[Start of section]
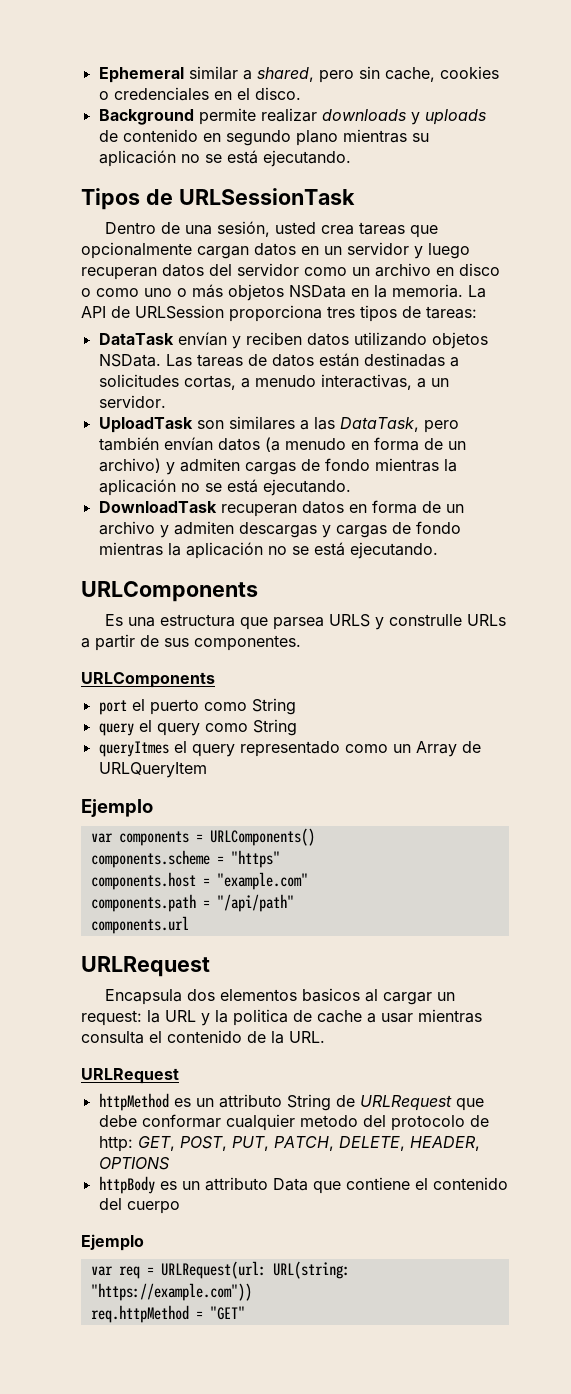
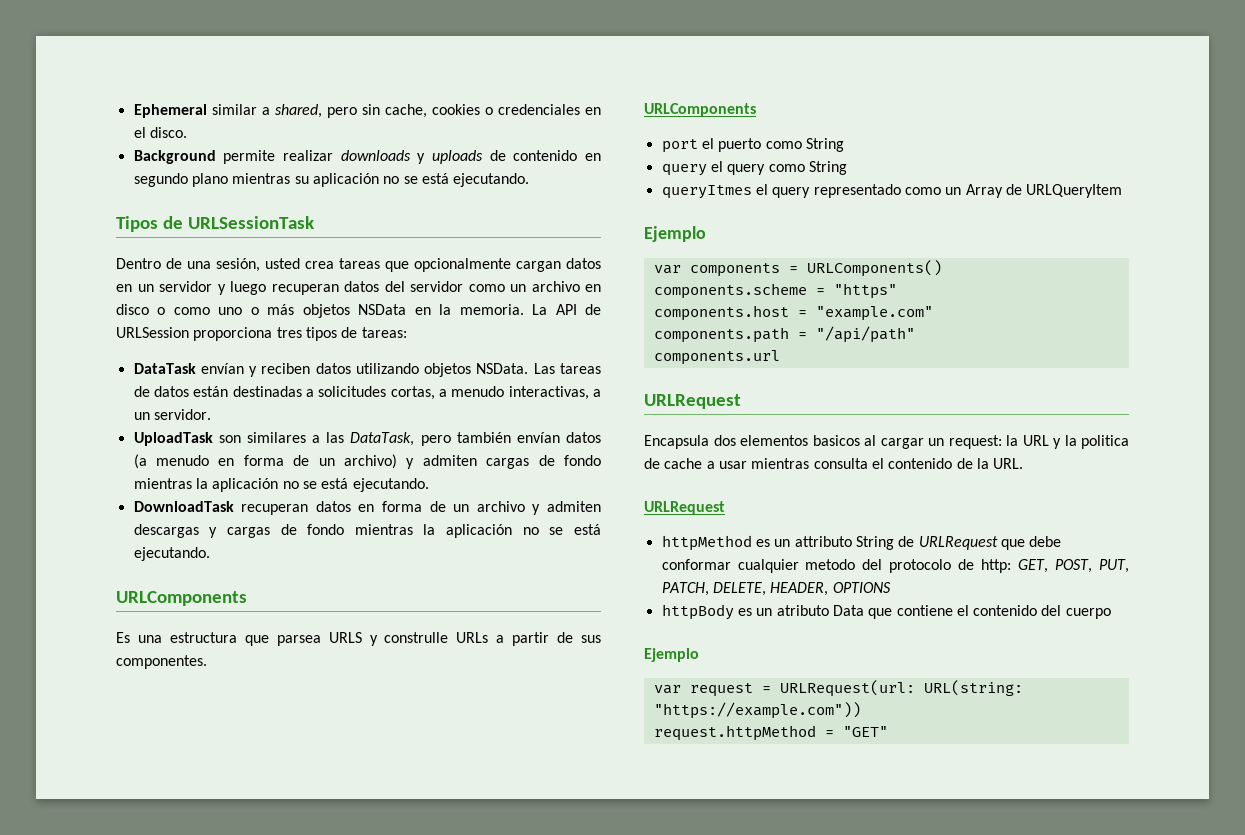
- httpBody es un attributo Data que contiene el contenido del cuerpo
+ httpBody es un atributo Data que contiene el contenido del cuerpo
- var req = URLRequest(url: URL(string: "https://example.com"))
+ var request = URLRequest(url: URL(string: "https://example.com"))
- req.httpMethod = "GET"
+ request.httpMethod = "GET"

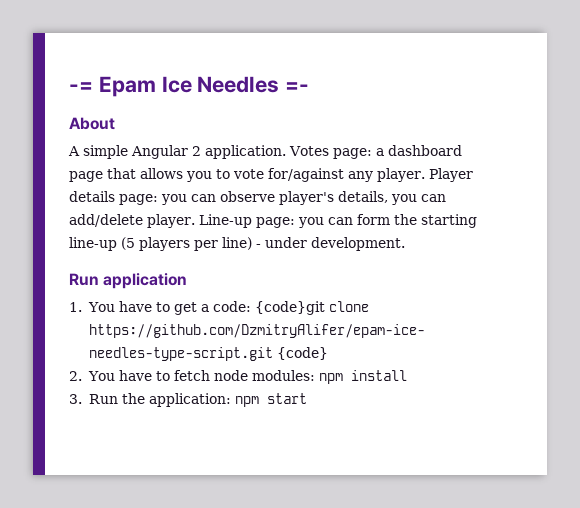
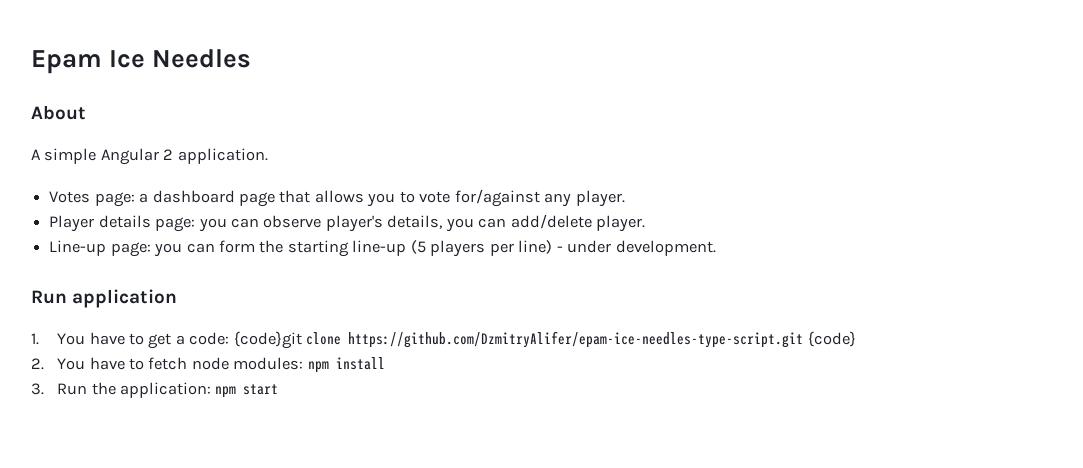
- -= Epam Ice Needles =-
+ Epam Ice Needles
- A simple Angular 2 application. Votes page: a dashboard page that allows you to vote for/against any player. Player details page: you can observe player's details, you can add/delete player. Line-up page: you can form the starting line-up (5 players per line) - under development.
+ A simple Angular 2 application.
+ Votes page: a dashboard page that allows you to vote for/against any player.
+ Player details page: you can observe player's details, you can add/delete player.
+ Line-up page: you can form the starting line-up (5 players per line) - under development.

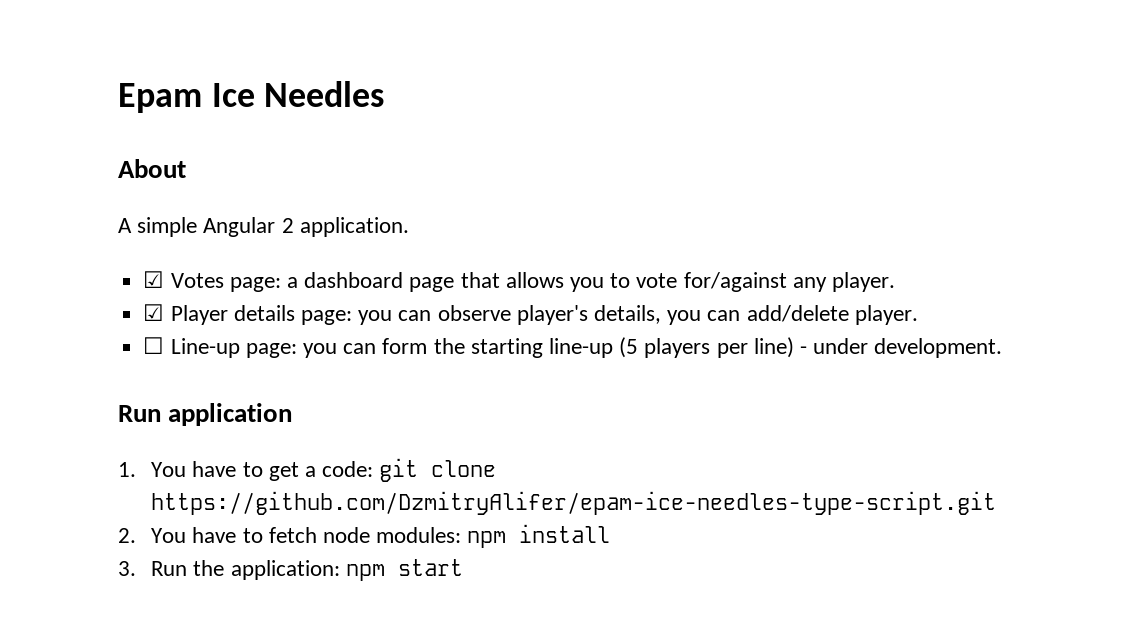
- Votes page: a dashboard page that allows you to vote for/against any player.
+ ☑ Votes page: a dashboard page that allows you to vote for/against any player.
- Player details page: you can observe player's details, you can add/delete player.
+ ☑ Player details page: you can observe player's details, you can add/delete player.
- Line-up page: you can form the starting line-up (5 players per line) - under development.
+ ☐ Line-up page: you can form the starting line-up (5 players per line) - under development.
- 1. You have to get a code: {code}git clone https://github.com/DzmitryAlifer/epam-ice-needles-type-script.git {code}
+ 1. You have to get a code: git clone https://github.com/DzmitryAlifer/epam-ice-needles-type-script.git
[End of section]
**ASSIGNMENT**
Leave out the pictures, then give all the records again exactly.

**ANSWER TO THE EXERCISE**
- httpBody es un attributo Data que contiene el contenido del cuerpo
+ httpBody es un atributo Data que contiene el contenido del cuerpo
- var req = URLRequest(url: URL(string: "https://example.com"))
+ var request = URLRequest(url: URL(string: "https://example.com"))
- req.httpMethod = "GET"
+ request.httpMethod = "GET"

- -= Epam Ice Needles =-
+ Epam Ice Needles
- A simple Angular 2 application. Votes page: a dashboard page that allows you to vote for/against any player. Player details page: you can observe player's details, you can add/delete player. Line-up page: you can form the starting line-up (5 players per line) - under development.
+ A simple Angular 2 application.
+ Votes page: a dashboard page that allows you to vote for/against any player.
+ Player details page: you can observe player's details, you can add/delete player.
+ Line-up page: you can form the starting line-up (5 players per line) - under development.

- Votes page: a dashboard page that allows you to vote for/against any player.
+ ☑ Votes page: a dashboard page that allows you to vote for/against any player.
- Player details page: you can observe player's details, you can add/delete player.
+ ☑ Player details page: you can observe player's details, you can add/delete player.
- Line-up page: you can form the starting line-up (5 players per line) - under development.
+ ☐ Line-up page: you can form the starting line-up (5 players per line) - under development.
- 1. You have to get a code: {code}git clone https://github.com/DzmitryAlifer/epam-ice-needles-type-script.git {code}
+ 1. You have to get a code: git clone https://github.com/DzmitryAlifer/epam-ice-needles-type-script.git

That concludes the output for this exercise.